MEDIAHARIANDIGITAL - Komisi Pemberantasan Korupsi (KPK) memberi peringatan kepada Menteri Agama (Menag) Nasaruddin Umar untuk segera merespons dugaan penerimaan hadiah berupa fasilitas jet pribadi dari Ketua Umum Partai Hanura, Oesman Sapta Odang (OSO). KPK mendorong Nasaruddin untuk memberikan penjelasan secara mandiri tanpa menunggu panggilan.
"Alhamdulillah jika akhirnya sudah merespons, bisa bertanggung jawab tanpa perlu diundang, dan tanpa perlu dipanggil," kata Ketua KPK Setyo Budiyanto kepada wartawan, dikutip Kamis (19/2/2026).
Setyo menjelaskan, Nasaruddin dapat melaporkan ke Deputi Pencegahan dan Pengawasan KPK untuk memberikan penjelasan terkait dugaan penerimaan suap. Direktorat Gratifikasi dan Layanan Publik siap menangani proses klarifikasi mengenai isu suap tersebut.
"Ada Direktorat Gratifikasi dan Pelayanan Publik yang bisa menyampaikan serta menjelaskan mengenai perkembangan terkini, isu-isu yang sedang muncul di luar," kata Setyo.
KPK akan meninjau dugaan tersebut setelah klarifikasi dari Menag. Hasilnya masih perlu menunggu lebih lanjut. "Nanti kami bisa menganalisis, bisa kami meneliti," tegas Setyo.
Sebelumnya, media sosial Xmengulas kunjungan Nasaruddin Umar yang diduga menggunakan pesawat pribadi milik OSO ke Sulawesi Selatan. Pihak Kemenag menyangkal bahwa pesawat tersebut termasuk dalam gratifikasi. Hal ini karena Menag hanya menghadiri undangan OSO dalam peresmian gedung Balai Sarkiah yang dimiliki oleh OSO.

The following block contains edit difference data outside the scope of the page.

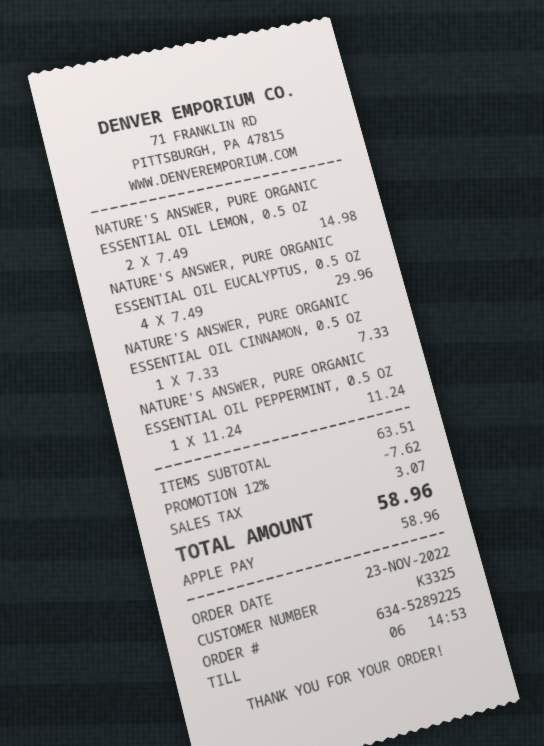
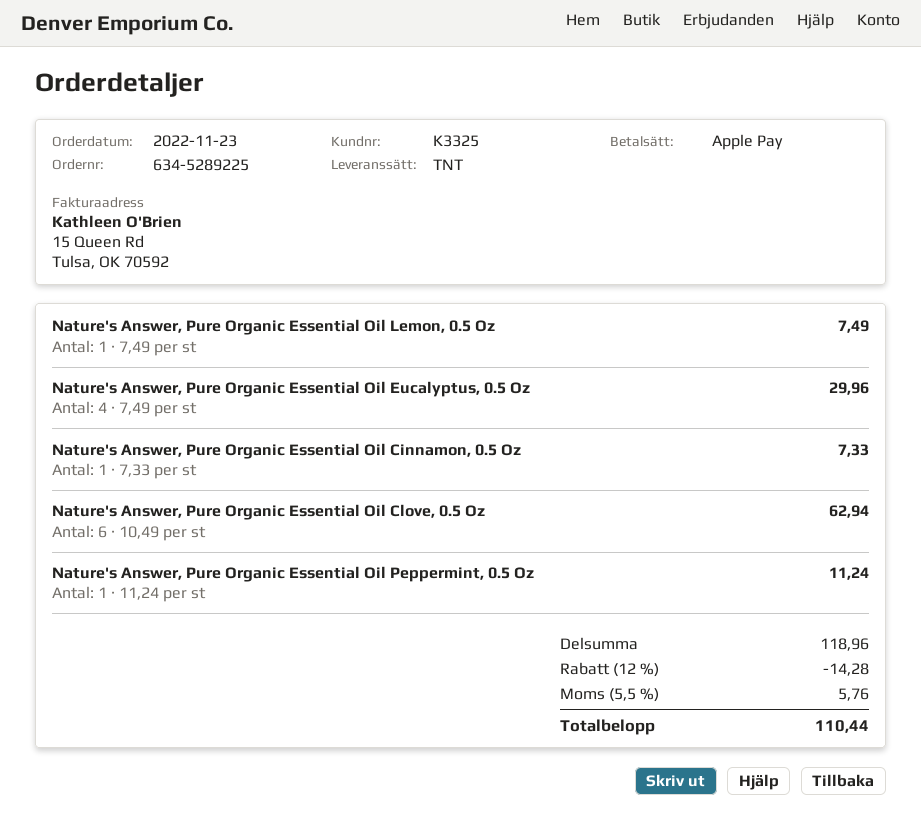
NATURE'S ANSWER, PURE ORGANIC ESSENTIAL OIL LEMON, 0.5 OZ: 2 x 7.49 = 14.98 -> 1 x 7.49 = 7.49
Nature's Answer, Pure Organic Essential Oil Clove, 0.5 Oz: none -> 6 x 10.49 = 62.94
subtotal: 63.51 -> 118.96
discount: 12% = 7.62 -> 12% = 14.28
tax: 3.07 -> 5.76
total: 58.96 -> 110.44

Pada 16 Februari 2026, Kepala Biro Humas dan Komunikasi Publik Kemenag Thobib Al Asyhar memberikan penjelasan mengenai alasan Menteri Agama menggunakan pesawat pribadi saat berkunjung ke Kabupaten Takalar, Sulawesi Selatan, yaitu pada 15 Februari 2026. Thobib menambahkan bahwa pesawat pribadi tersebut adalah milik tokoh nasional Oesman Sapta Odang yang menyewakannya kepada Menag dengan pertimbangan efisiensi waktu.
"Pak OSO secara khusus mengundang dan berharap Balai Sarkiah diresmikan oleh Menag. Pak OSO (juga) yang menginisiasi menyediakan pesawat pribadi untuk Menag agar dapat hadir meskipun agenda Menag sangat padat," kata Thobib dalam keterangan resmi di laman Kemenag, Senin (16/2/2026).